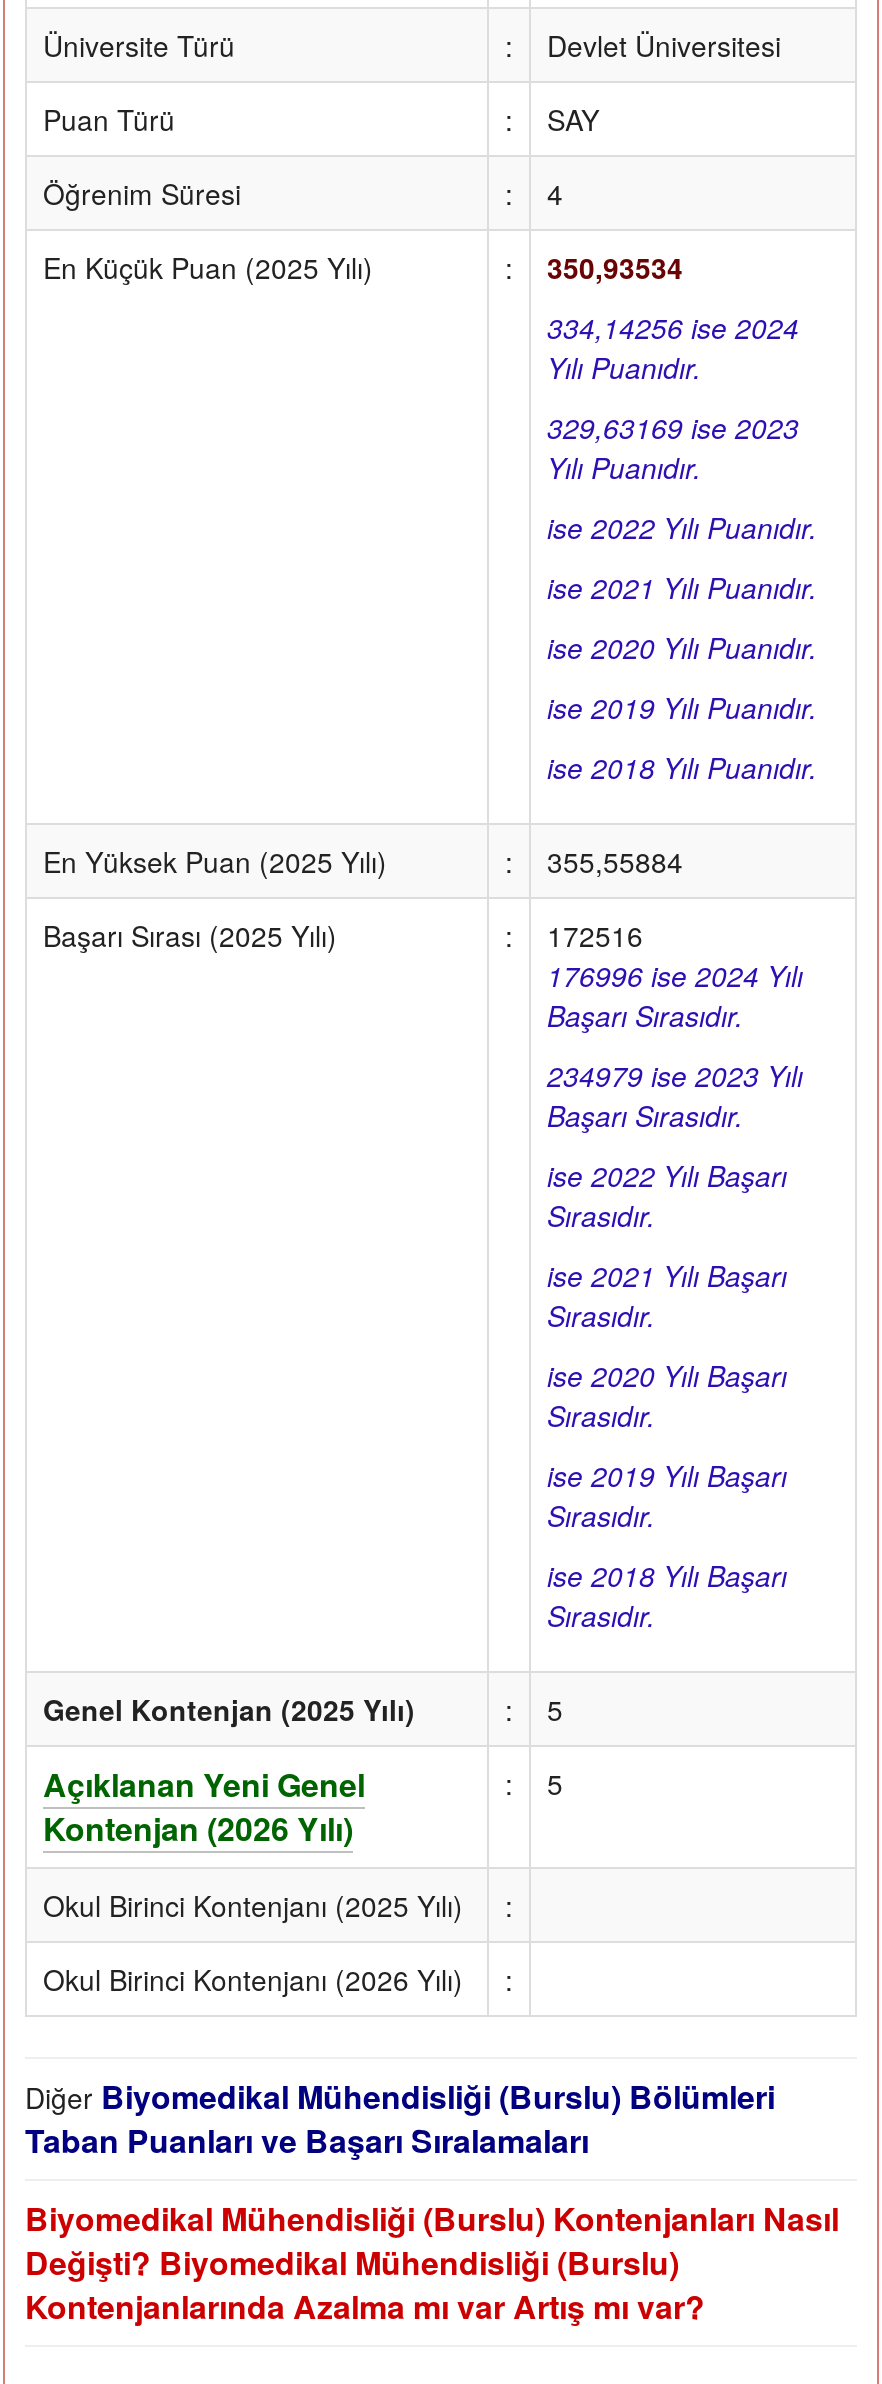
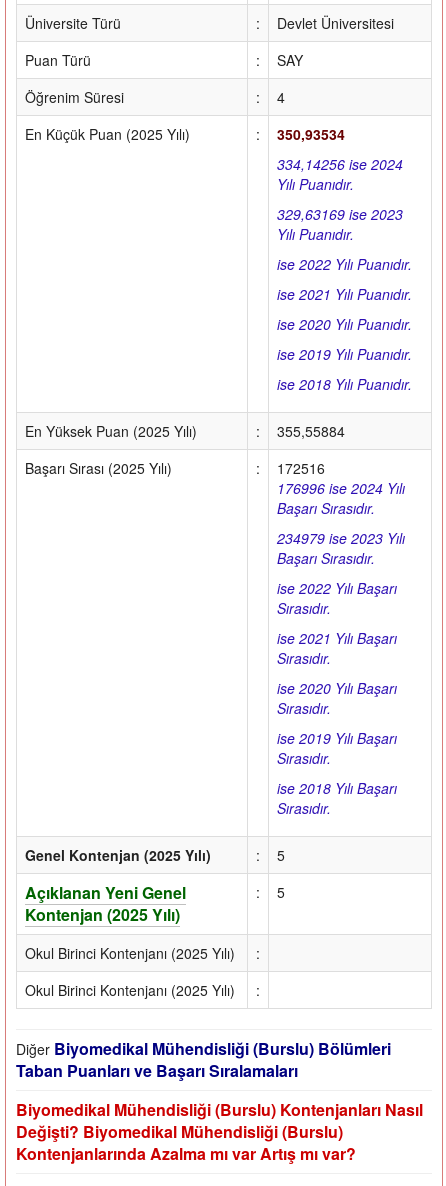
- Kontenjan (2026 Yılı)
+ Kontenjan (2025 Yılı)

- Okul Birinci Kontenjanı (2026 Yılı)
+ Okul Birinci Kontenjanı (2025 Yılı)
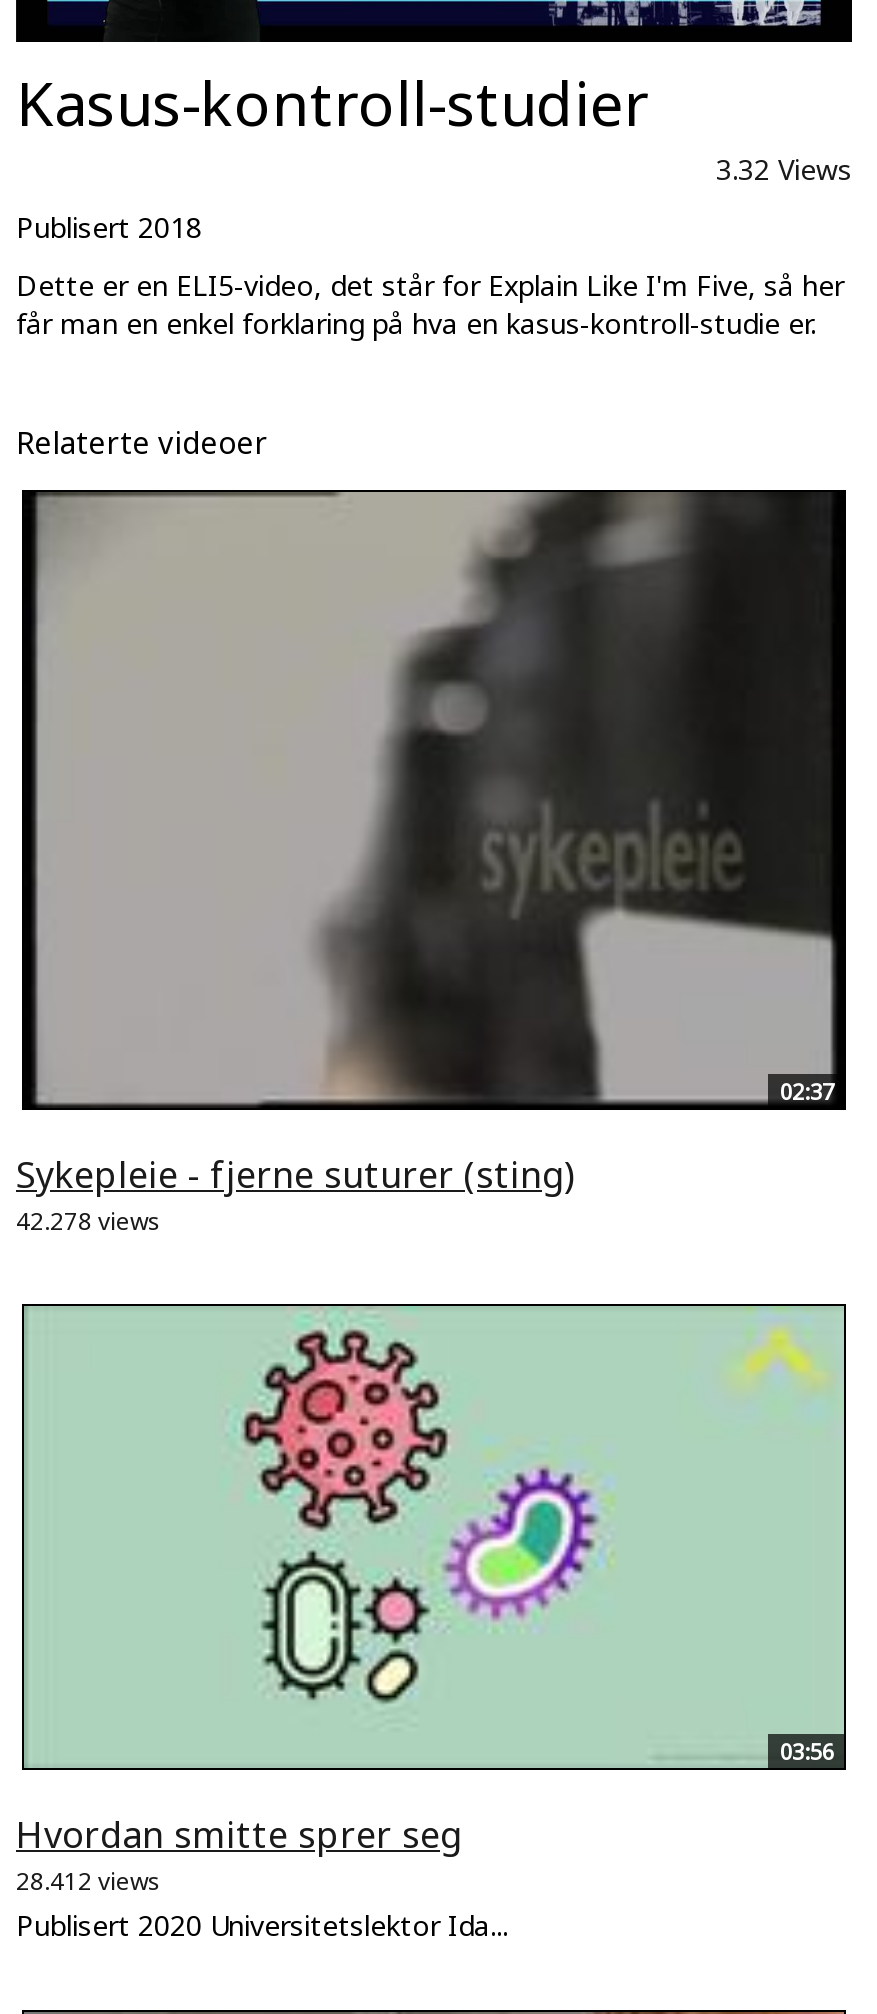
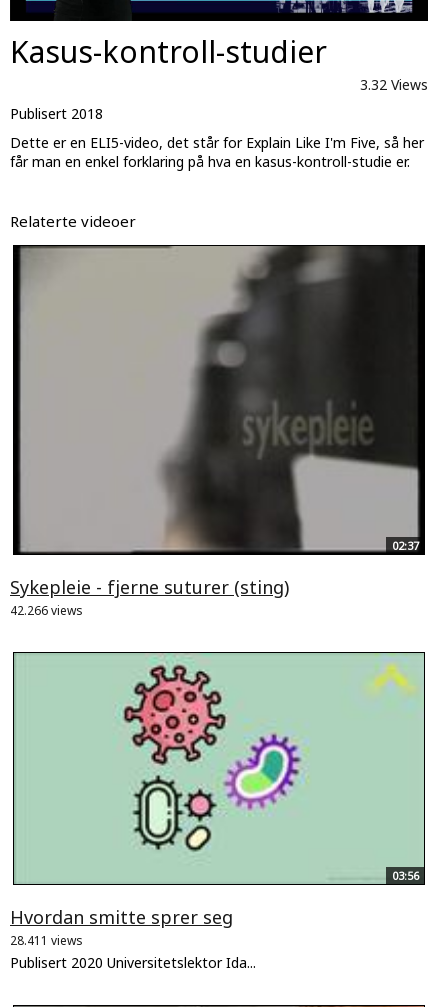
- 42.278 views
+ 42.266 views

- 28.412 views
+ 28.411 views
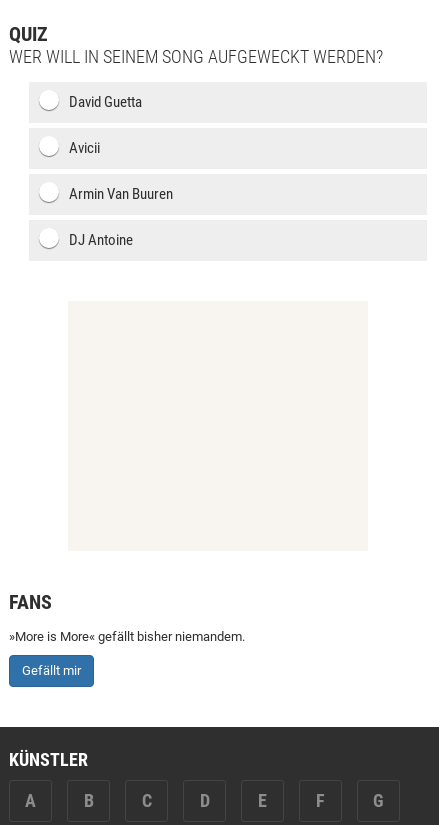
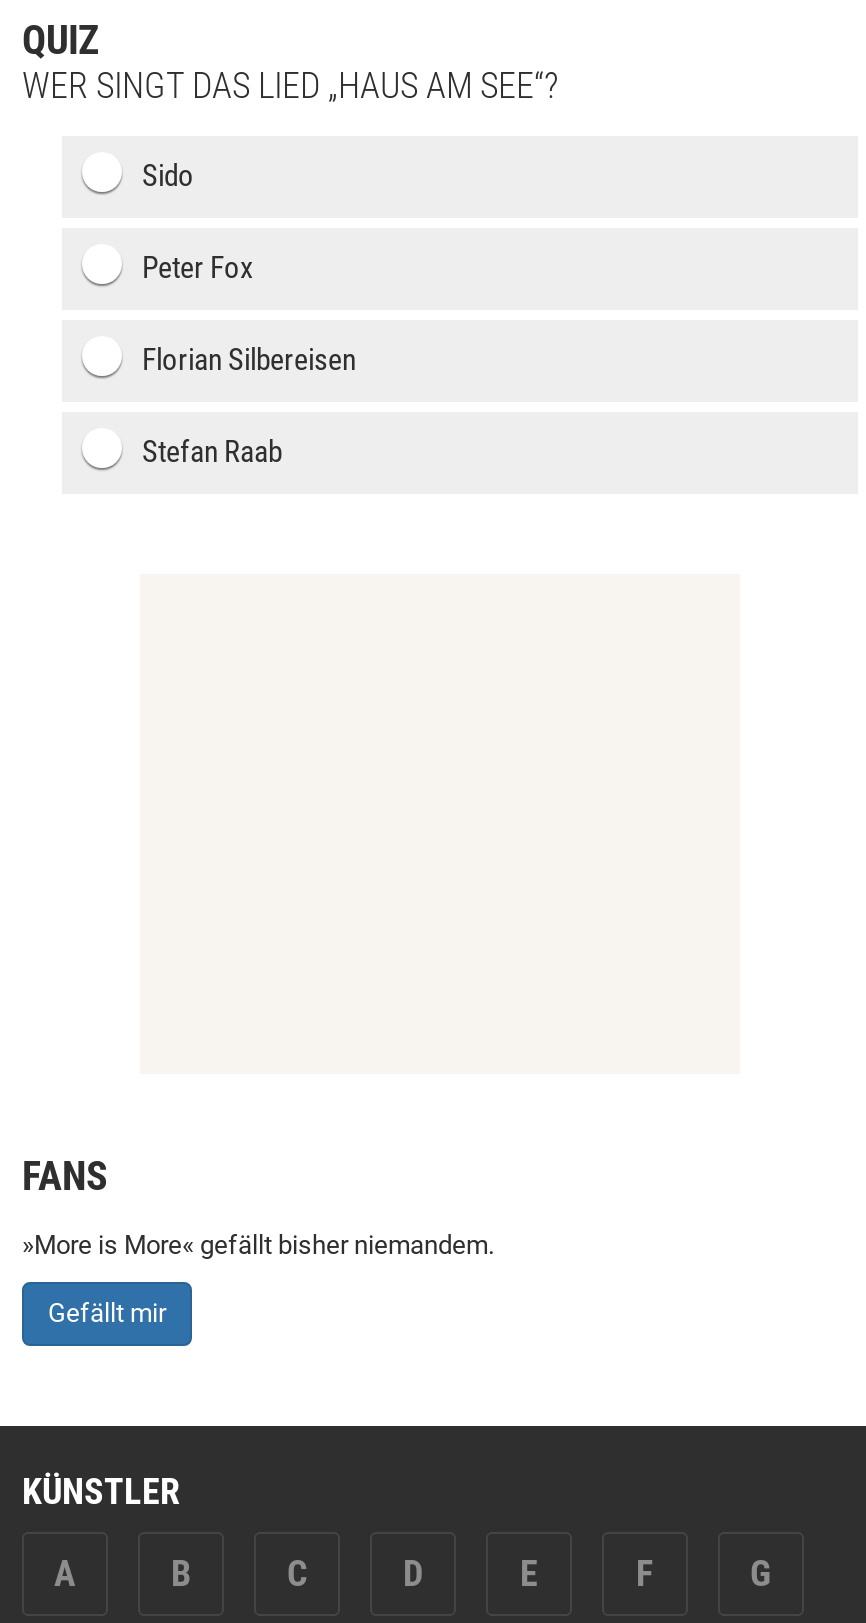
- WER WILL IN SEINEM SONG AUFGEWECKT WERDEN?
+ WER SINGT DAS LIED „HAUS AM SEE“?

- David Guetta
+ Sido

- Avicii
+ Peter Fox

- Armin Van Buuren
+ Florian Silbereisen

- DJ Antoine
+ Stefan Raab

> [HOW TO COMPLETE THIS TASK]
An exact reprint of every record is required, with the pictures omitted.

> [RESPONSE AREA]
- Kontenjan (2026 Yılı)
+ Kontenjan (2025 Yılı)

- Okul Birinci Kontenjanı (2026 Yılı)
+ Okul Birinci Kontenjanı (2025 Yılı)
- 42.278 views
+ 42.266 views

- 28.412 views
+ 28.411 views
- WER WILL IN SEINEM SONG AUFGEWECKT WERDEN?
+ WER SINGT DAS LIED „HAUS AM SEE“?

- David Guetta
+ Sido

- Avicii
+ Peter Fox

- Armin Van Buuren
+ Florian Silbereisen

- DJ Antoine
+ Stefan Raab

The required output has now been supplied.